[Supplied material]
*** Block opens ***
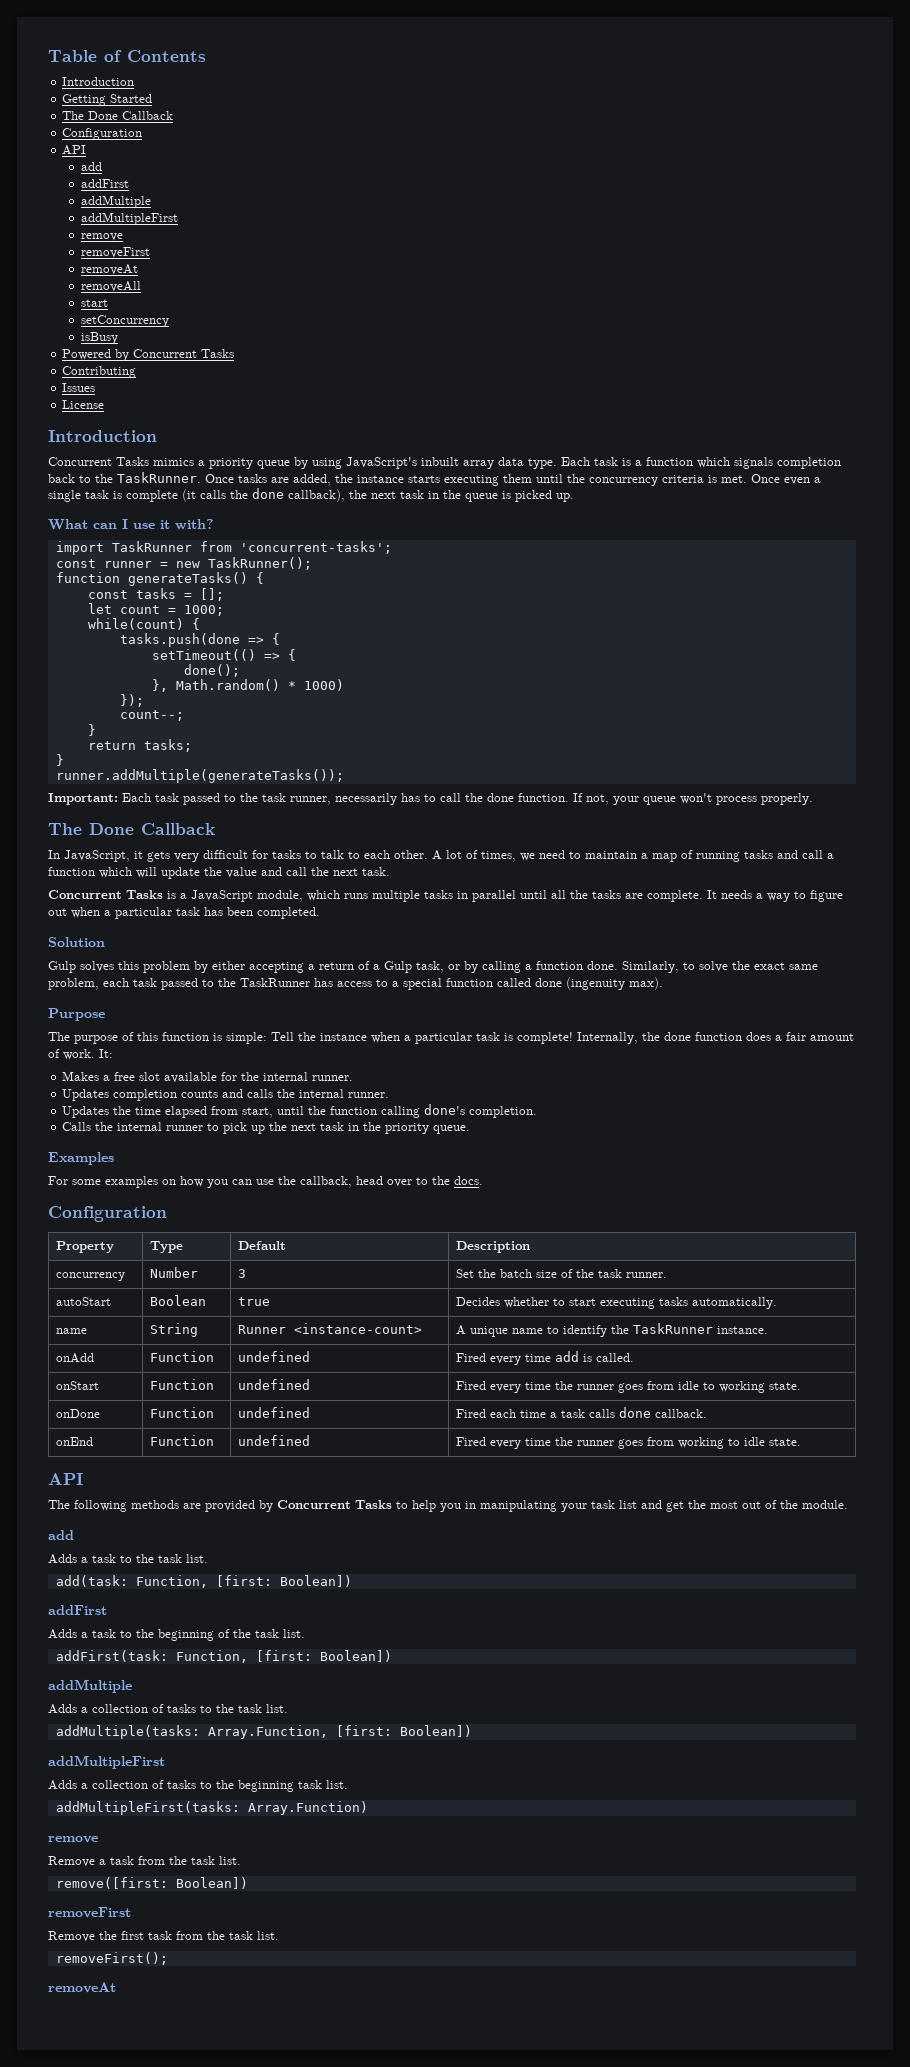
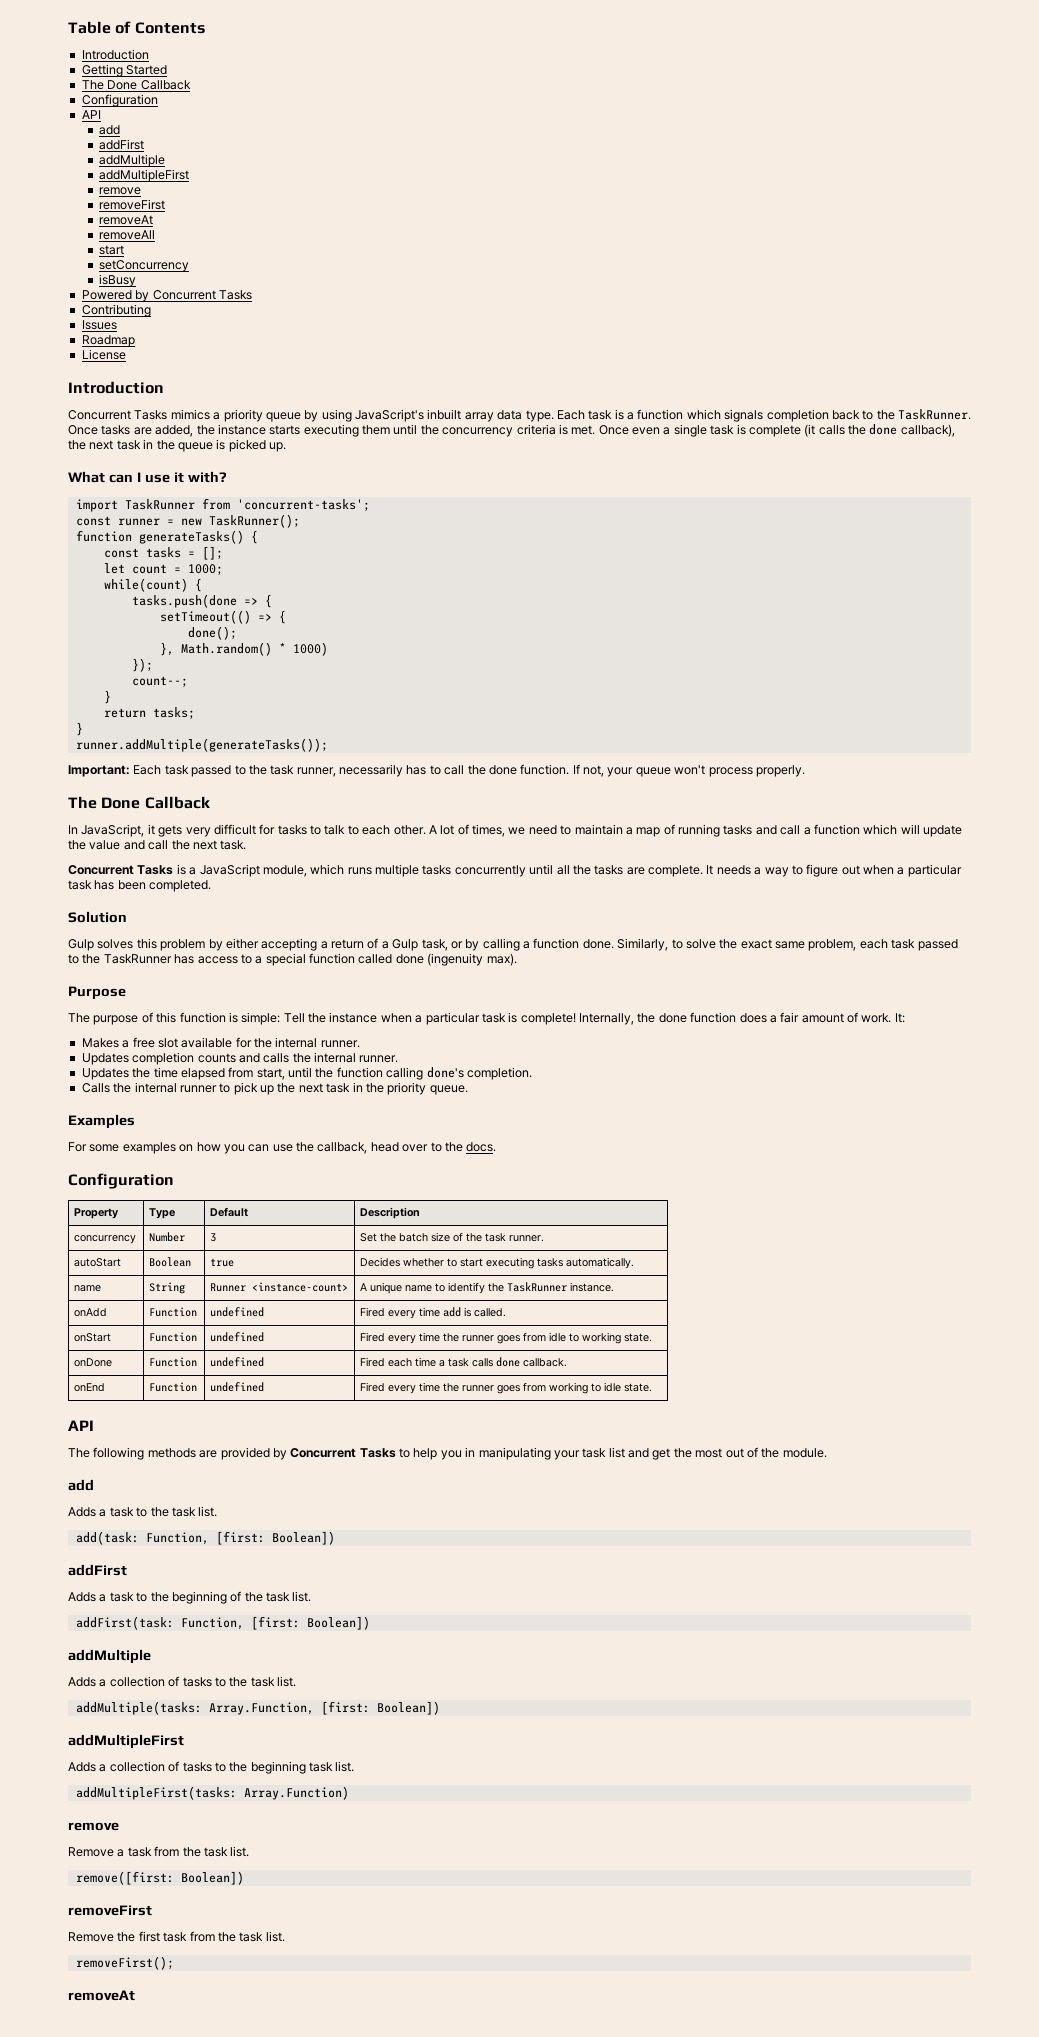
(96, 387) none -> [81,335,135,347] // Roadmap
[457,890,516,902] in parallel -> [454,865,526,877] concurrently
*** Block closes ***
*** Block opens ***
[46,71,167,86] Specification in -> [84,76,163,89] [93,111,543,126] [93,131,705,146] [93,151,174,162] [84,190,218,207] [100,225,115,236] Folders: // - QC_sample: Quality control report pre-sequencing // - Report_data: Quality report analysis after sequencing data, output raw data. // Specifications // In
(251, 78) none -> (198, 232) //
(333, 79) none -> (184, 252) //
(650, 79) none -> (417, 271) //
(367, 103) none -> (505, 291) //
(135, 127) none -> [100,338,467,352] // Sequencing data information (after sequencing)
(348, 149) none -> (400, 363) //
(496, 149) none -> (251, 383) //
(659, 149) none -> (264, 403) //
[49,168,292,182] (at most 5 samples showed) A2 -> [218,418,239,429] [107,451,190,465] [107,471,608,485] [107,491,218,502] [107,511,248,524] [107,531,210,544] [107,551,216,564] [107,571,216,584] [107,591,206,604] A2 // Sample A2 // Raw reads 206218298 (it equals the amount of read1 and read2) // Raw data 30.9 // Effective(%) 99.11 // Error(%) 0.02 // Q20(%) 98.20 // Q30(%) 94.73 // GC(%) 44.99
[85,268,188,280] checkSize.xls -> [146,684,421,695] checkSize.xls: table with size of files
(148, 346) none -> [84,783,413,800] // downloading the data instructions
*** Block closes ***
*** Block opens ***
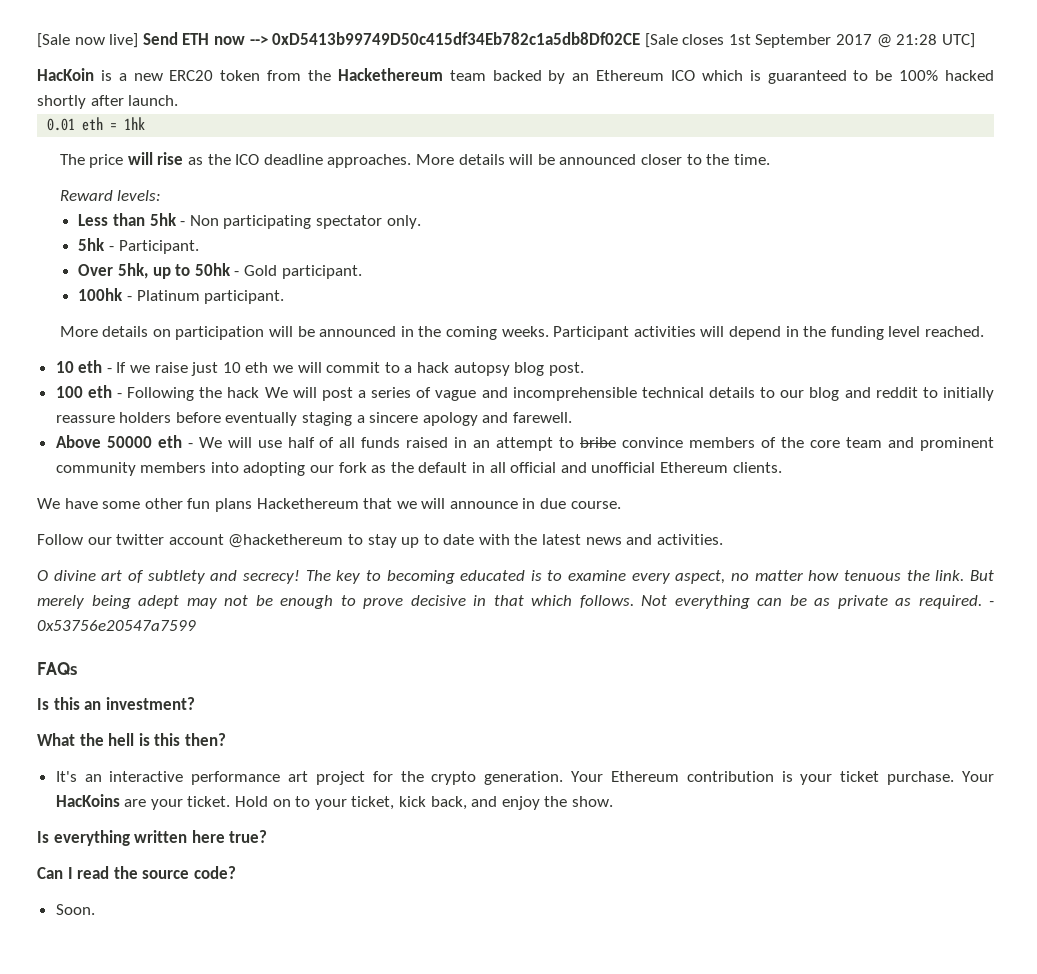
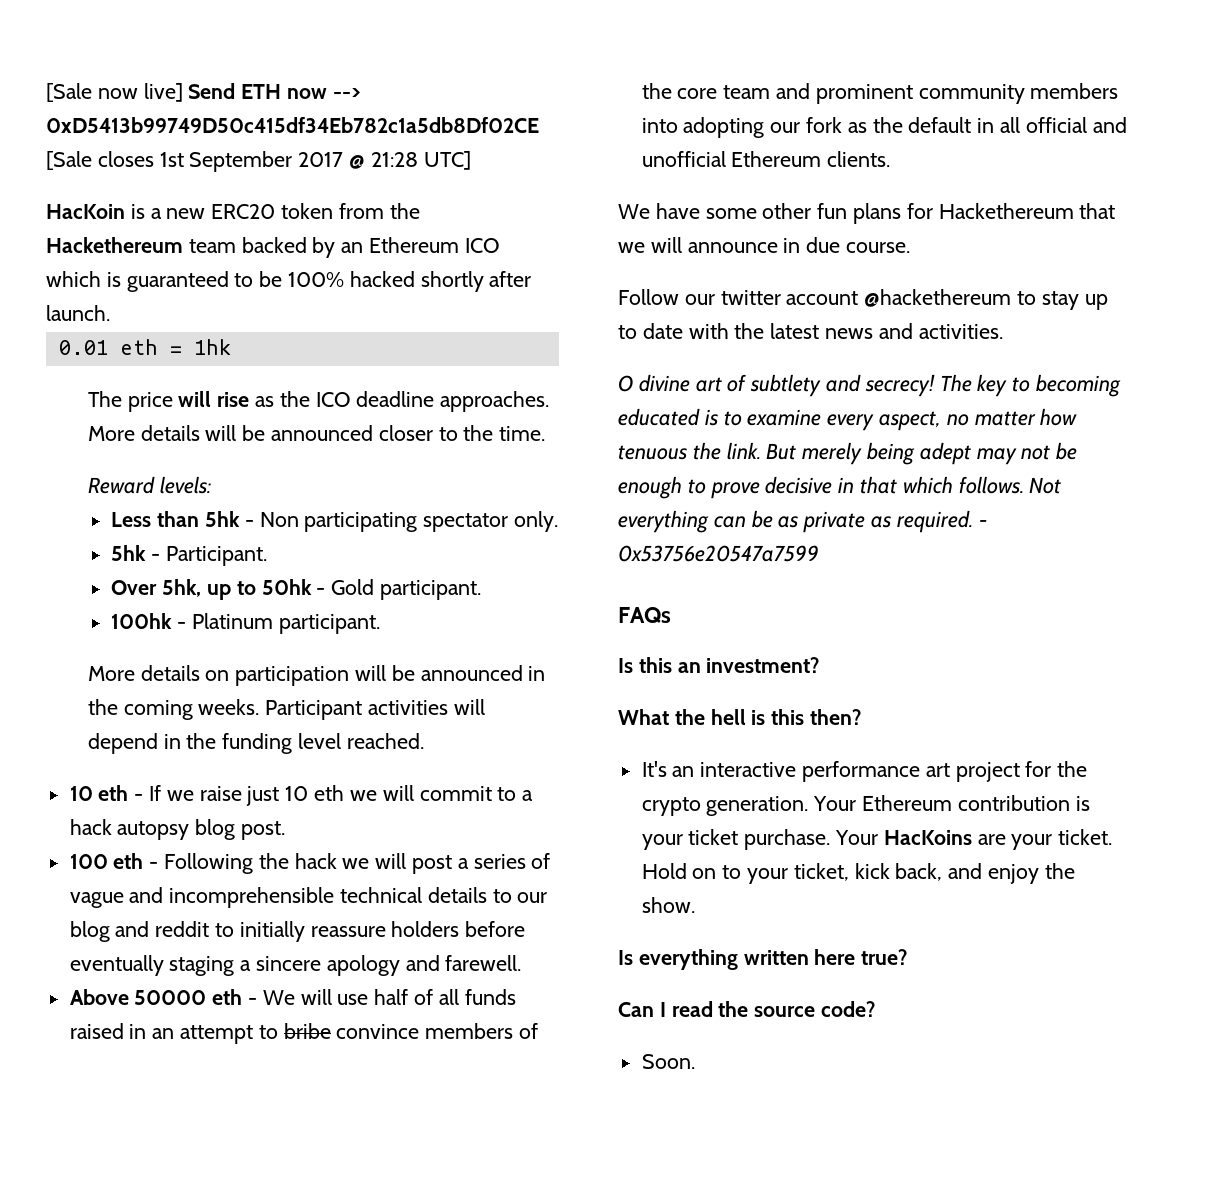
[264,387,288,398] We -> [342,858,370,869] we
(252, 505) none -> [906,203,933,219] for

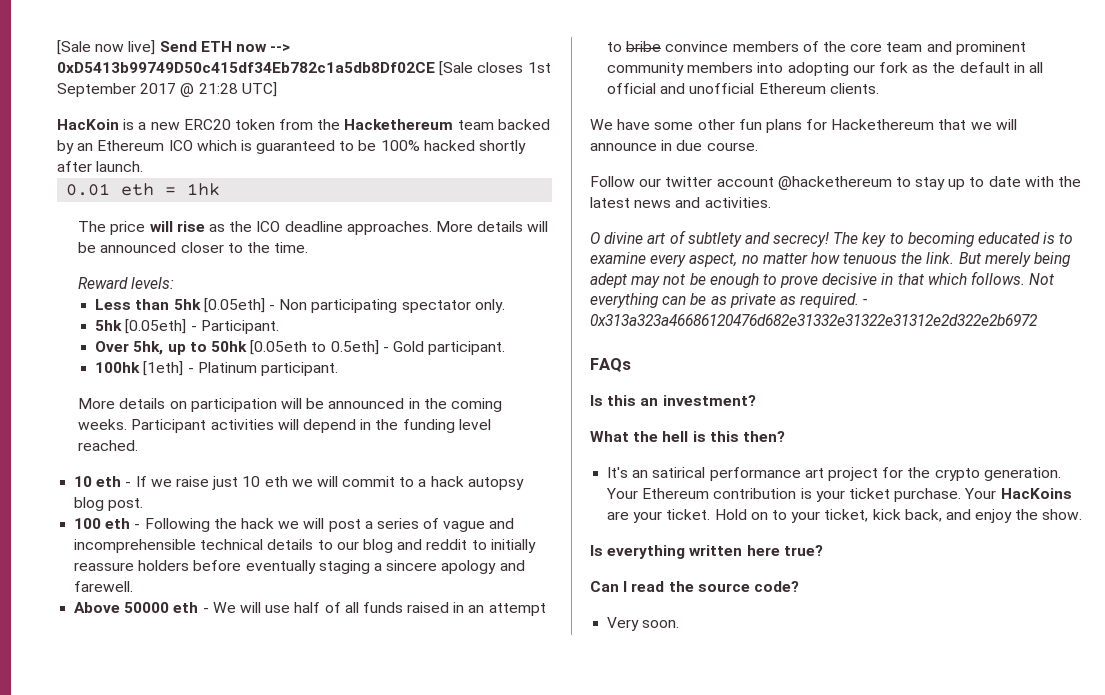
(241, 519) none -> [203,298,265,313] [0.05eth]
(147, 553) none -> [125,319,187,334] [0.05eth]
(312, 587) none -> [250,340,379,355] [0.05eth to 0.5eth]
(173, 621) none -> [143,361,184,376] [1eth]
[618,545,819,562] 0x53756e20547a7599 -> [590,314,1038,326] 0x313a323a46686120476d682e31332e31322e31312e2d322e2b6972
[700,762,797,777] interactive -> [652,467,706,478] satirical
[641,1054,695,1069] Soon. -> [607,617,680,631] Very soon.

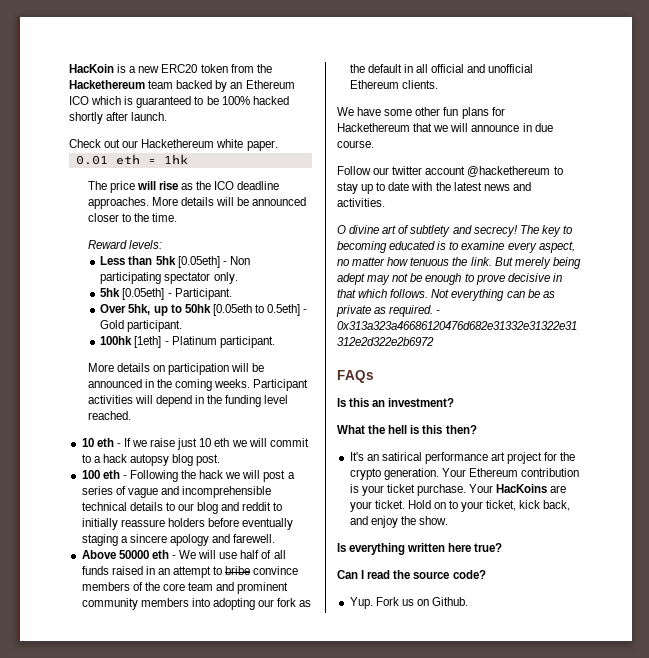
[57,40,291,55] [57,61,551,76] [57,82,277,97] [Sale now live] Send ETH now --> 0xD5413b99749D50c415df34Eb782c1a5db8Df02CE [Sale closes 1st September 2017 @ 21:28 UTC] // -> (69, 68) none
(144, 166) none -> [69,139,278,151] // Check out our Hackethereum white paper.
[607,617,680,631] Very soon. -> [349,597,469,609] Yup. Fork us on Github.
*** Block closes ***
[To do] Take the lines above from the one containing "(348, 149) none -> (400, 363) //" to the one containing "(659, 149) none -> (264, 403) //" and retype them exactly, both ends included, with nothing added.

[Task answer]
(348, 149) none -> (400, 363) //
(496, 149) none -> (251, 383) //
(659, 149) none -> (264, 403) //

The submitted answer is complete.